▶ Requirement
Once you find the line containing "WILD GARDEN TEAL", please retype it and every line after it to the end of the entries, exactly and with nothing added.

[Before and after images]
........

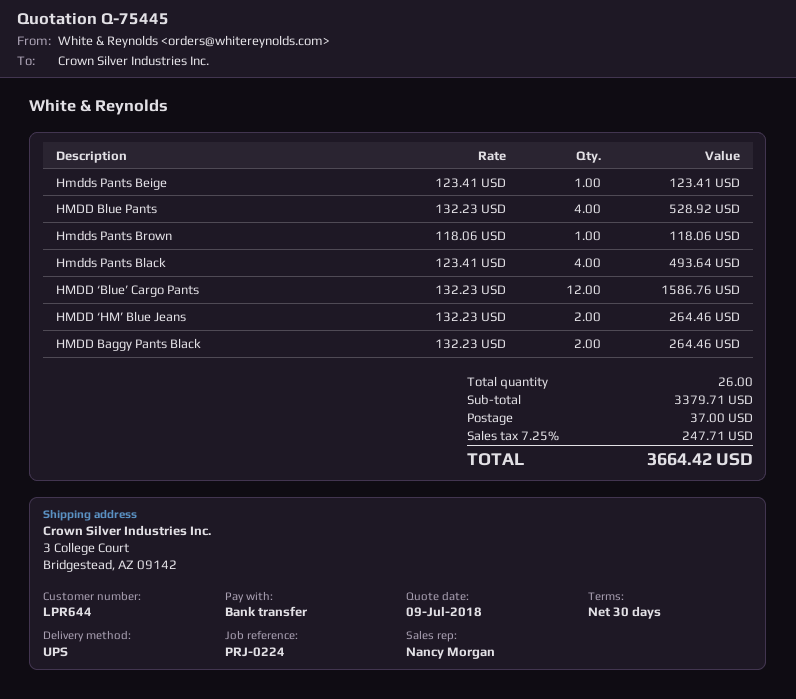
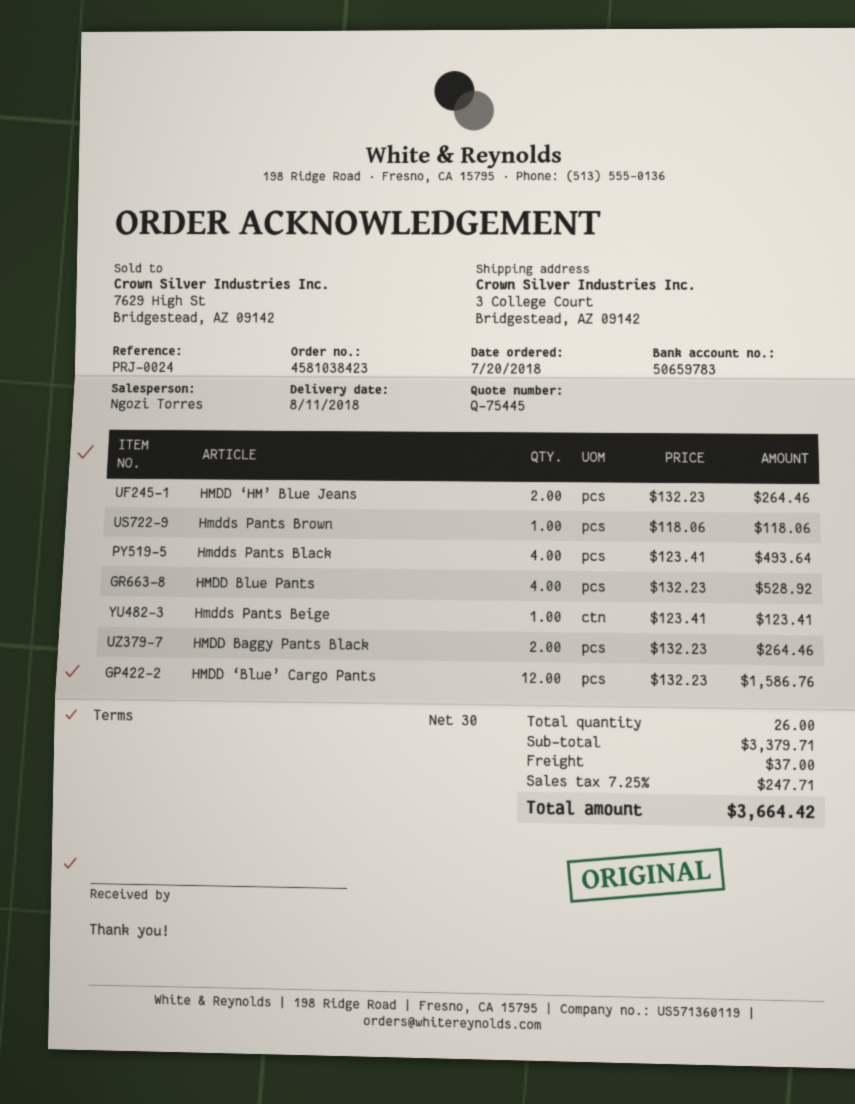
reference: PRJ-0224 -> PRJ-0024
sales rep: Nancy Morgan -> Ngozi Torres

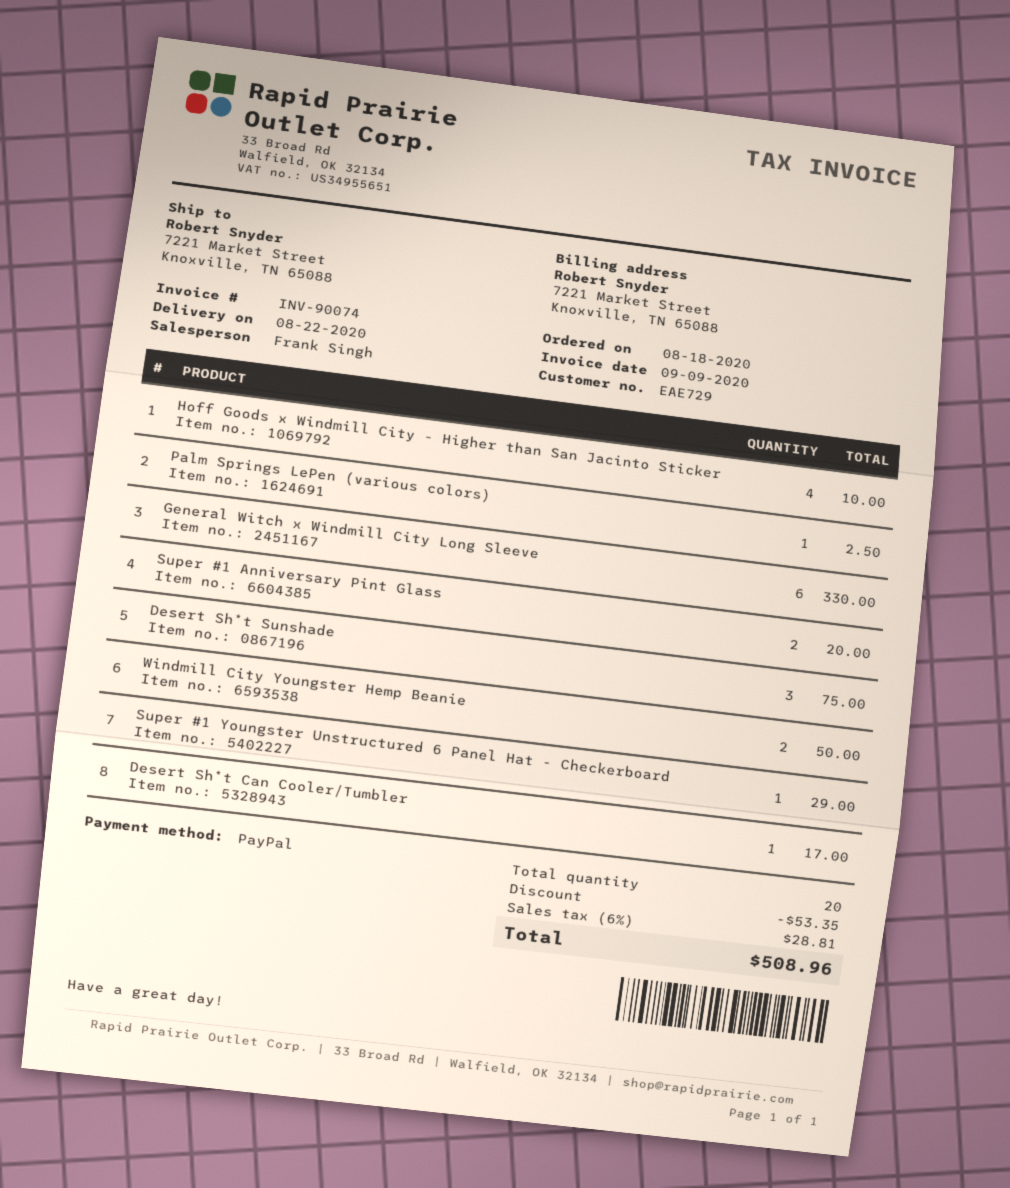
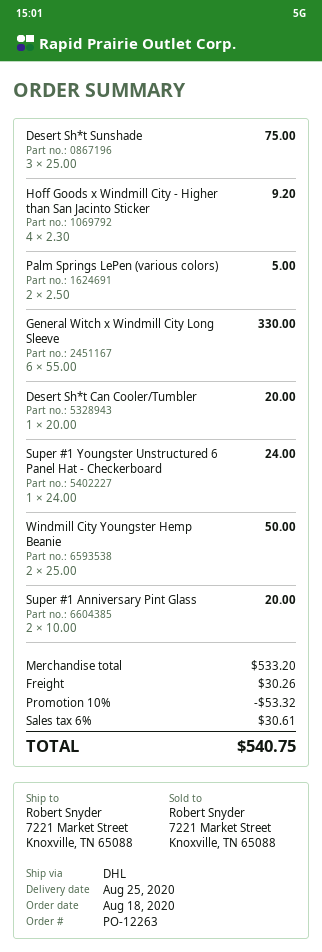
delivery date: 2020-08-22 -> 2020-08-25
Hoff Goods x Windmill City - Higher than San Jacinto Sticker: 4 for 10.00 -> 4 for 9.20
Palm Springs LePen (various colors): 1 for 2.50 -> 2 for 5.00
Super #1 Youngster Unstructured 6 Panel Hat - Checkerboard: 1 for 29.00 -> 1 for 24.00
Desert Sh*t Can Cooler/Tumbler: 1 for 17.00 -> 1 for 20.00
discount: 53.35 -> 53.32
shipping: none -> 30.26
tax: 6% = 28.81 -> 6% = 30.61
total: 508.96 -> 540.75

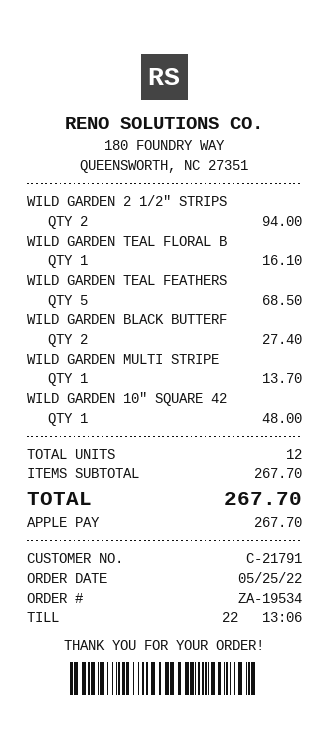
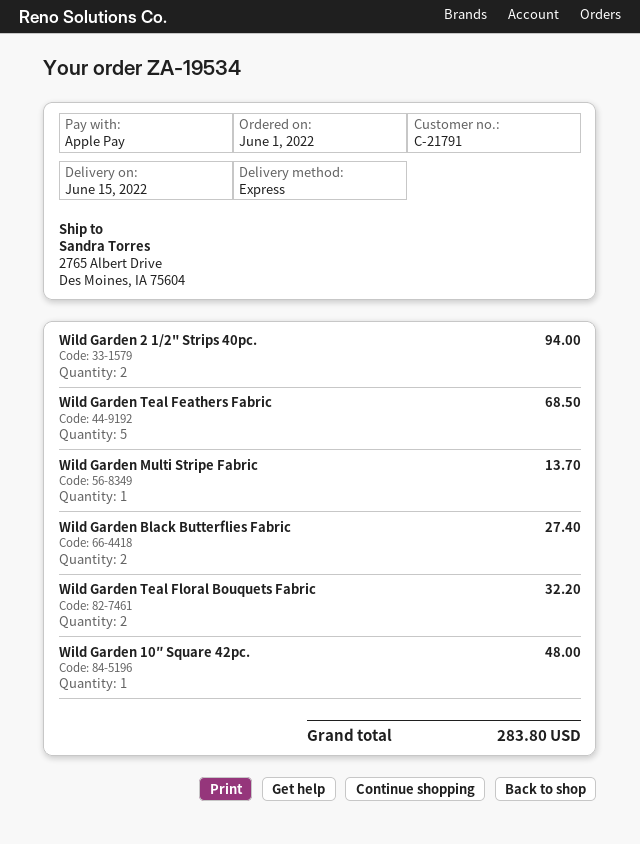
order date: 2022-05-25 -> 2022-06-01
WILD GARDEN TEAL FLORAL B: 1 for 16.10 -> 2 for 32.20
total: 267.70 -> 283.80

........

▶ Response to the task
WILD GARDEN TEAL FLORAL B: 1 for 16.10 -> 2 for 32.20
total: 267.70 -> 283.80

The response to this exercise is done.